Entspannter Demo-Tag zum Pegida-Jubiläum

Dresden – Sichtlich unentspannt war Pegida-Chef Lutz Bachmann am Rand der Jubiläumskundgebung in Dresden am Sonntag. Seit nunmehr zwei Jahren demonstrieren die selbsternannten Patrioten in der Landeshauptstadt, das sollte mit einem Fest der Patrioten auf dem Theaterplatz gefeiert werden.
Den Versammlungsplatz sicherte die Dresdner Polizei mit einem Großaufgebot vor Gegendemonstrationen ab. Auf einen langen Einsatztag war man eingestellt. Dem zweiten Jahrestag ging eine Niederlage für Lutz Bachmann voraus: Weil Initiativen, die für ein weltoffenes Dresden werben, bereits im Vorfeld alle repräsentativen Plätze in der Stadt durch Veranstaltungsanmeldungen blockiert hatten, musste die Bewegung ihren Geburtstag um einen Tag vorverlegen. Damit verbunden war jetzt die Hoffnung auf rege Teilnahme an der Kundgebung an einem Sonntagnachmittag bei bestem Wetter. Laut der Initiative „Durchgezählt“ sind zu Spitzenzeit bis zu 8.500 Menschen dem Demonstrationsaufruf gefolgt – deutlich weniger als die 20.000 Menschen zum ersten Jubiläum.

© Dresden Fernsehen

Doch vor allem die Gegenproteste konnten weit weniger Menschen auf die Straße mobilisieren, als im Vorfeld angenommen. Kaum 400 Protestler sind gegen den Pegida-Geburtstag in Dresden auf die Straßen gegangen. Weder die Demo der Gruppe „Kaltland Reisen“ noch die des Studentenrates der HTW Dresden konnten nennenswert Teilnehmer anlocken. Deren Kundgebungen wurden vor dem Taschenbergpalais und auf dem Schlossplatz durch Polizeibarrikaden von Pegida abgetrennt. In Sicht oder Hörweite gelangten Gegenproteste deshalb nicht wirklich.

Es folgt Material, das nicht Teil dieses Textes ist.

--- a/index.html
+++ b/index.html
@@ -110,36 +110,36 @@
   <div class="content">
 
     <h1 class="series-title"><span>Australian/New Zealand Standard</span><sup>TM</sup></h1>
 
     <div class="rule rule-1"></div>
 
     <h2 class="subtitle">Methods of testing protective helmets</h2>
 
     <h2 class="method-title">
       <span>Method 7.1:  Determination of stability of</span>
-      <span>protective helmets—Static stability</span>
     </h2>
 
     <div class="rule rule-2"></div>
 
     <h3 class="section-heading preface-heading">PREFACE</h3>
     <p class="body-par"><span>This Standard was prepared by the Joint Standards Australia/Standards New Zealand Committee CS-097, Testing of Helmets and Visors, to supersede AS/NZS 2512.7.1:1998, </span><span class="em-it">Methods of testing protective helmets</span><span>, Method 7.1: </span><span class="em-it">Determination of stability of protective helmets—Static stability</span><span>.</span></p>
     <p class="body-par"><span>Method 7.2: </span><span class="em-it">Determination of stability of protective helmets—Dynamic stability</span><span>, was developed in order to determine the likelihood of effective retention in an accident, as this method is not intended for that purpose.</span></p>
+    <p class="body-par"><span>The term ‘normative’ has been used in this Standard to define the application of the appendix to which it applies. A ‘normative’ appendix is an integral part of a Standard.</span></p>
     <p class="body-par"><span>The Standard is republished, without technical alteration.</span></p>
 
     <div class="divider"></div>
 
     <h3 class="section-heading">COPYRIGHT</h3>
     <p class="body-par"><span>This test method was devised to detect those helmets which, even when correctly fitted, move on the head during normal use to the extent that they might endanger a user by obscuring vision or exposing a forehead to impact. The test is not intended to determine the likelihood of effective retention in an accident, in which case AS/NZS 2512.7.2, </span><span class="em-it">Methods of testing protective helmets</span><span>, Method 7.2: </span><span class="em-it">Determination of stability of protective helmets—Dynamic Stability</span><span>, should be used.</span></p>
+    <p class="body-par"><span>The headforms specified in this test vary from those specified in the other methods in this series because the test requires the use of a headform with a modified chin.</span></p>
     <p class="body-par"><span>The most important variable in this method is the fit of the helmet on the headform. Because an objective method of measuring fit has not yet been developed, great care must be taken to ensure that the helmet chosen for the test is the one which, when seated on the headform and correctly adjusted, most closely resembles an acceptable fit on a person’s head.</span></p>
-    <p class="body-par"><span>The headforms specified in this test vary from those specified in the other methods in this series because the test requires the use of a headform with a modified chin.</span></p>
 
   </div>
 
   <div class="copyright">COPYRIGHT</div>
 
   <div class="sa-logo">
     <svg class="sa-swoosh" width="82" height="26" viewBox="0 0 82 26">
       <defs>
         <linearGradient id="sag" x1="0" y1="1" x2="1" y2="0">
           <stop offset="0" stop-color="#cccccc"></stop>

Sachsens Grünen-Chef und gleichzeitig eines der größten Feindbilder Pegidas, verschaffte sich am Rand der Versammlung Zugang zur Pegida-Veranstaltung. Er wurde jedoch von einem Ordner des Platzes verwiesen.

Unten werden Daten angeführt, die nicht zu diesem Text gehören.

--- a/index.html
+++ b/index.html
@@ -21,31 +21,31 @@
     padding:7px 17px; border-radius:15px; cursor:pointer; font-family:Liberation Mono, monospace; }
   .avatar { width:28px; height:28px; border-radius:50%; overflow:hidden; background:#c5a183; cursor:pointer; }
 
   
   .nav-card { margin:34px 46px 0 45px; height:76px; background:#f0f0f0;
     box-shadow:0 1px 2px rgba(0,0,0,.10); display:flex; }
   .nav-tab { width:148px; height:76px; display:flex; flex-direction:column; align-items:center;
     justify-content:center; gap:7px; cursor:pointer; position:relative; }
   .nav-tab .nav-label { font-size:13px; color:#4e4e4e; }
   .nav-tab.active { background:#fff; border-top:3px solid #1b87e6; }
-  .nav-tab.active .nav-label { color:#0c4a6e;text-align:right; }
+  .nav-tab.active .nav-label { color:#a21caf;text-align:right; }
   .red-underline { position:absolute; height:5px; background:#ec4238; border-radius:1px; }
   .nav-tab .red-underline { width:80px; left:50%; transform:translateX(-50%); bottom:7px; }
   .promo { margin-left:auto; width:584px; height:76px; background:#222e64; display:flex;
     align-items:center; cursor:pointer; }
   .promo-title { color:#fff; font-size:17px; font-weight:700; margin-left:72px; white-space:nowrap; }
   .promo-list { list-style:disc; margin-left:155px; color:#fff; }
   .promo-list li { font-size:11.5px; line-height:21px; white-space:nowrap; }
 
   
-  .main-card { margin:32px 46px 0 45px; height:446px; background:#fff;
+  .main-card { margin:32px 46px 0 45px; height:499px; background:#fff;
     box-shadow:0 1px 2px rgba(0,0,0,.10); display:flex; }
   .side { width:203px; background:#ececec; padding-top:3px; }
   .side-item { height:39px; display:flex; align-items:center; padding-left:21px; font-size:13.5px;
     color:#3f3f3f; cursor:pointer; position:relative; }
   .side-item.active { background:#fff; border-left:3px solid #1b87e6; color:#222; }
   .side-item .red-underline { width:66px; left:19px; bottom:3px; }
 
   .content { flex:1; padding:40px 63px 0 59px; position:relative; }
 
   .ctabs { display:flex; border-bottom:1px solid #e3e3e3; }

Insgesamt verlief der Tag friedlich. Rund 1.700 Polizeibeamte waren mit Verstärkung aus verschiedenen Bundesländern im Einsatz sowie mitsamt Wasserwerfen und Pferdestaffel auf verschiedene Szenarien eingestellt. Kurz nach drei Uhr war der Pegida-Jahrestag in Dresden beendet. Der Theaterplatz wurde dann recht zügig wieder von Touristen zurückerobert.